Version comparison data:
+-------+
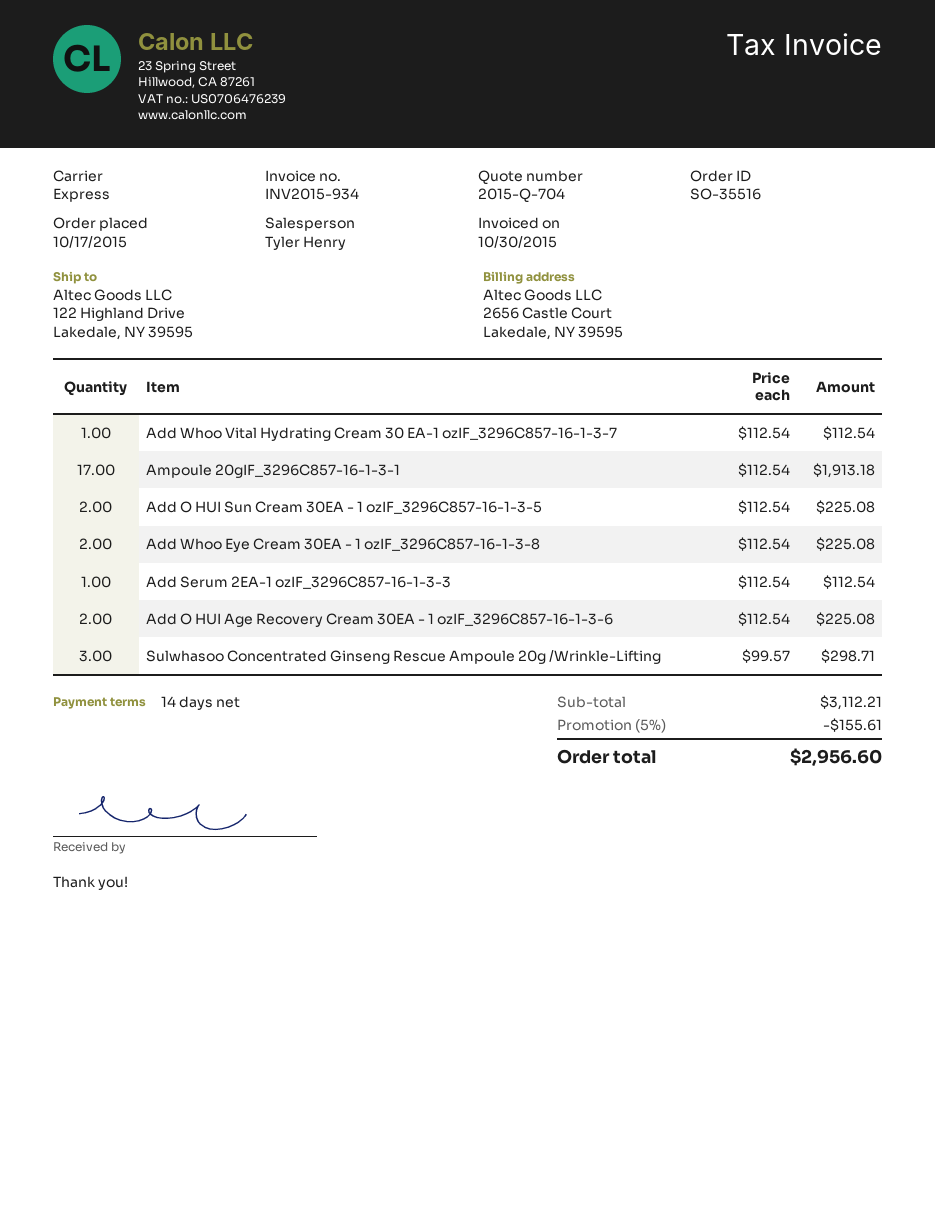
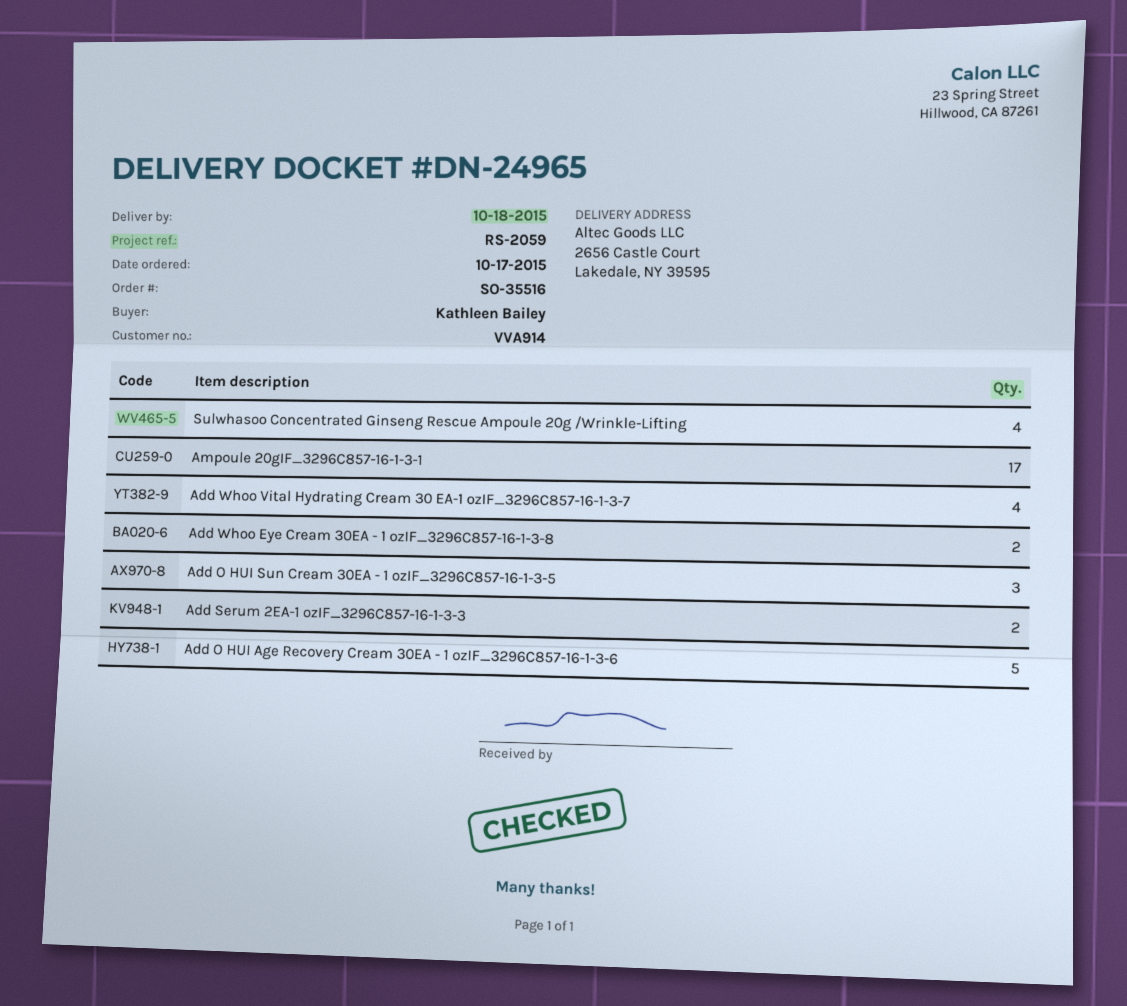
ship to: 122 Highland Drive, Lakedale, NY 39595 -> 2656 Castle Court, Lakedale, NY 39595
Add Whoo Vital Hydrating Cream 30 EA-1 ozIF_3296C857-16-1-3-7: 1 -> 4
Add O HUI Sun Cream 30EA - 1 ozIF_3296C857-16-1-3-5: 2 -> 3
Add Serum 2EA-1 ozIF_3296C857-16-1-3-3: 1 -> 2
Add O HUI Age Recovery Cream 30EA - 1 ozIF_3296C857-16-1-3-6: 2 -> 5
Sulwhasoo Concentrated Ginseng Rescue Ampoule 20g /Wrinkle-Lifting: 3 -> 4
+-------+
→ TO DO
Copy the entries above faithfully and omit every image.

→ EXERCISE OUTPUT
ship to: 122 Highland Drive, Lakedale, NY 39595 -> 2656 Castle Court, Lakedale, NY 39595
Add Whoo Vital Hydrating Cream 30 EA-1 ozIF_3296C857-16-1-3-7: 1 -> 4
Add O HUI Sun Cream 30EA - 1 ozIF_3296C857-16-1-3-5: 2 -> 3
Add Serum 2EA-1 ozIF_3296C857-16-1-3-3: 1 -> 2
Add O HUI Age Recovery Cream 30EA - 1 ozIF_3296C857-16-1-3-6: 2 -> 5
Sulwhasoo Concentrated Ginseng Rescue Ampoule 20g /Wrinkle-Lifting: 3 -> 4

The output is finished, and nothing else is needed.